# BP Power Feed Shaft Project w/?



## Kroll (Mar 9, 2020)

Guys I have hit snag on installing my PF for the X axis.My mill had the 8F PF that I guess gave up ghost sometimes back. Anyway removing it I now see that I need an extension shaft so that PF will work. Well I guess this would be a good project for me since just turning an OD is still a big challenge,but I also wish I had an ideal of the length that I need to make it. So this project is a guessing game that I am going to break down into sections so that I don't get loss. My first project for this shaft is just turn OD down to 13/16 or .812 Now simple right, well not for me. On some of my other projects it seems that I always over shoot and miss,so this time going to take it easy which I rough it down to size with carbide insert. Then using Doc's HSS tool that he sent me roughing on one end and finish on another.  I rough it down little more now I'm getting closer to the finish so switching to the finish end of the cutter and so far so good. Going to take it down just another thou and that should be it for the 13/16 which I will check with the coupling that connects lead screw to the extension shaft. Going to make shaft longer than what is needed since having to guess at length,but its trial & error which I hope no error


----------



## DavidR8 (Mar 9, 2020)

Are you supporting that with the tailstock?

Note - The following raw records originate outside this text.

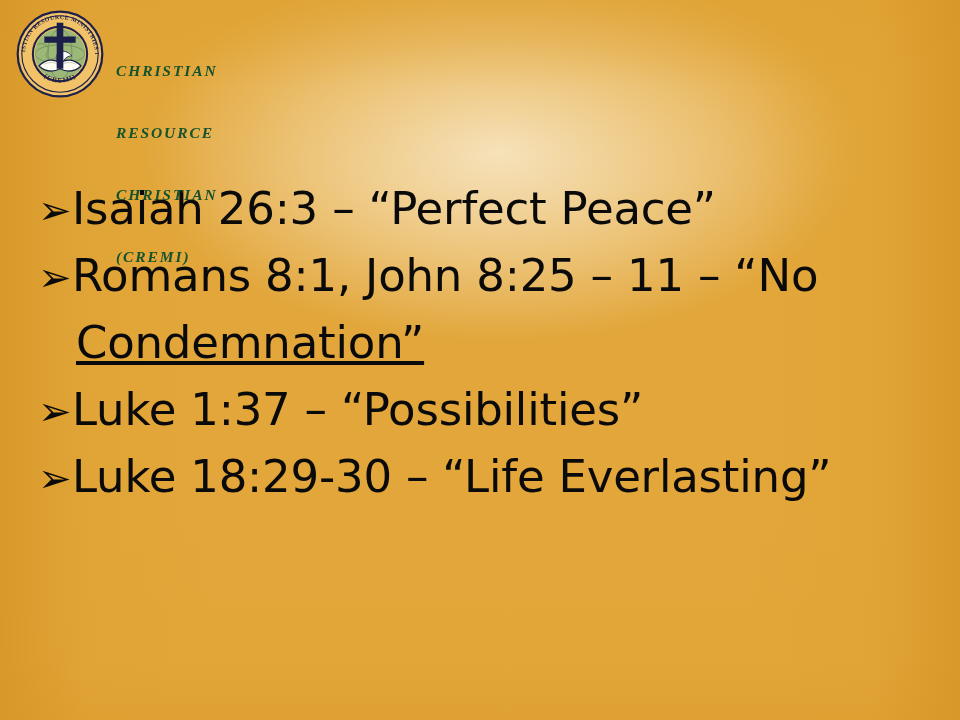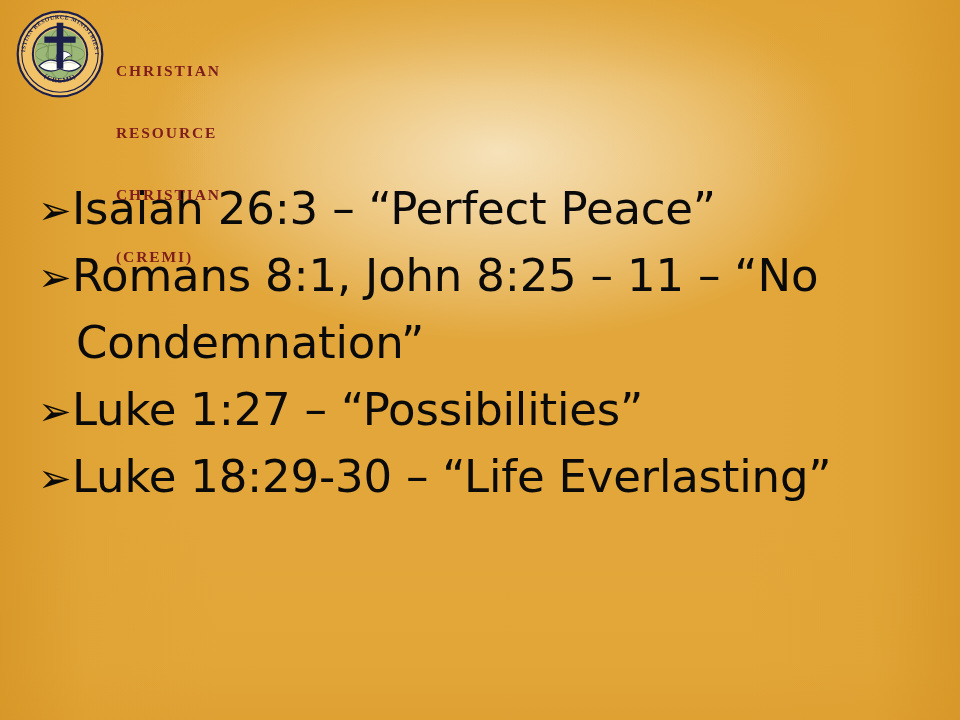"CHRISTIAN" .logo-wordmark { color: #7f1d1d -> #14532d; font-style: none -> italic }
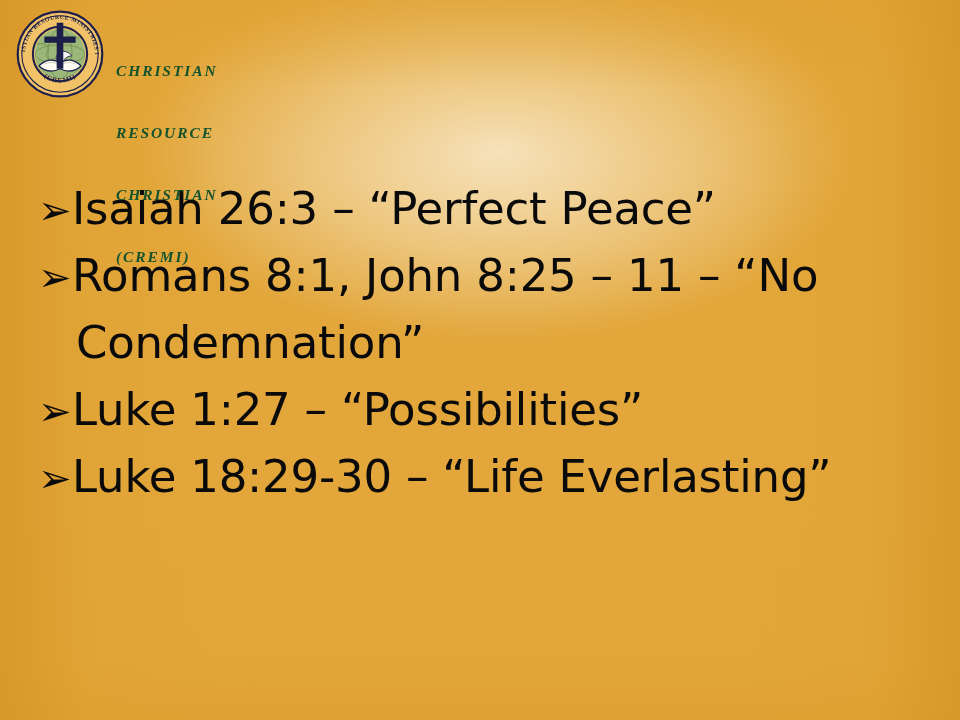"Condemnation”" .scripture-line.continuation .line-text { text-decoration: none -> underline }
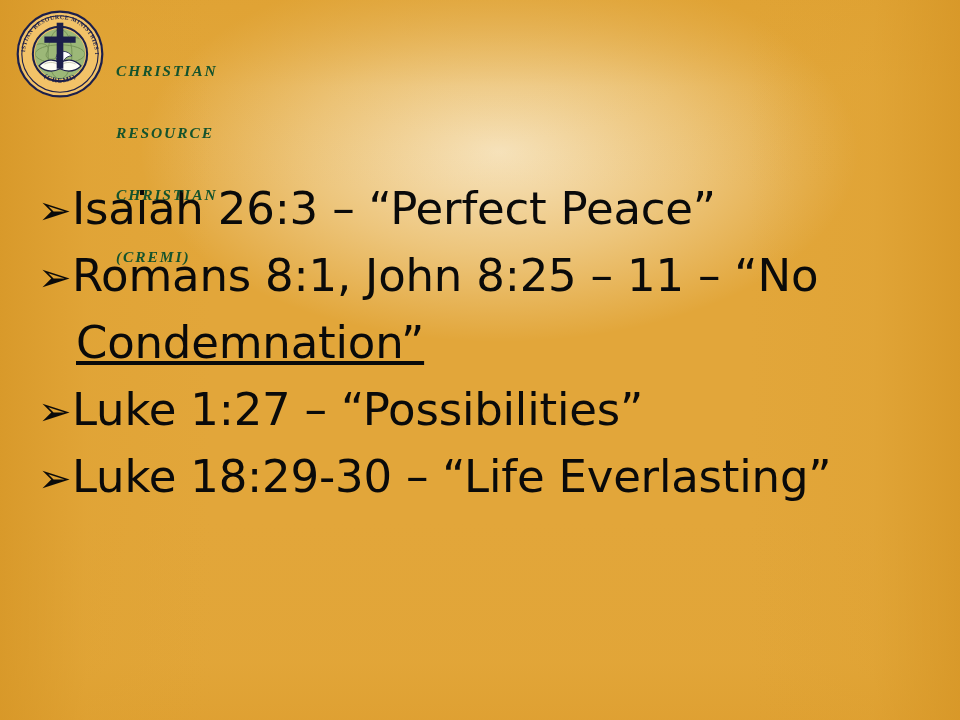"Luke 1:27 – “Possibilities”" span.line-text { text: 1:27 -> 1:37 }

Sent from my iPhone using Tapatalk


----------



## zamboni2354 (Mar 9, 2020)

DavidR8 said:


> Are you supporting that with the tailstock?
> 
> 
> Sent from my iPhone using Tapatalk


My thought when i saw the pic as well


----------



## markba633csi (Mar 9, 2020)

Yes skinny pieces longer than about 3" should be supported by a tailstock center, especially if your lathe is a bit worn and cuts taper

-mark


----------



## projectnut (Mar 9, 2020)

Before going any further I would strongly suggest relocating the shaft in the chuck.  Rule of thumb is a work piece can be extended no more than 5 times the diameter beyond the chuck before you'll get taper due to deflection.  First relocate it so less than 5X the diameter is sticking out.  Then  using a 60* center drill make a pocket in the end just large enough to accommodate a center.

Once the pocket is created you can extend the shaft with one end in the chuck and the other supported by a live center in the tailstock.  Now you have a sturdy fixture and the shaft won't deflect as you push against it with the tool.

As for the finished diameter I would first either create or purchase a coupling.  I made a coupling out of 1 1/2" diameter 6061 aluminum round stock. I cut off a 2" length then bored it ( actually drilled it) to .812".  I then put it in the mill and drilled and tapped 2, 5/16-18 holes for set screws.  The final step was to broach a 1/8" keyway under the set screw holes.  I knew a new coupler would be necessary when I took apart the assembly.  I'm not sure who made it, but it was a modified version of a Ruland 3/4" 2 piece coupling.   When the hole was rebored it was about .025" off center.  This caused the new shaft to wobble in the power feed bearing housing

As an FYI the original Ruland coupling would have needed to be modified again to work with the power feed.  It was 2 1/4" long, and even pushed back as far as possible on the lead screw it would still rub on the new mounting plate for the power freed.  Rather than attempt to resurrect that coupling given all it's problems, it was easier to just make a new one. 

Once you create or purchase a new coupling you can decide how much more if any needs to be removed from the shaft for it to fit into the coupling.

In my case I already had a shaft that worked for the manual setup.  It was a bit shorter than would have been optimal for the power feed, but I was able to reuse it.  It no longer butts up to the leadscrew in the coupling, and is a couple threads short of the nut fully engaging on the handle, but it does work.  My current plan is to use it as is until I'm satisfied with the performance of the power feed.  Once that's accomplished I'll remove the power feed, measure the existing shaft and determine how much longer the new one should be.  I'm thinking the optimal size will be only about 1`/2" longer than the existing one.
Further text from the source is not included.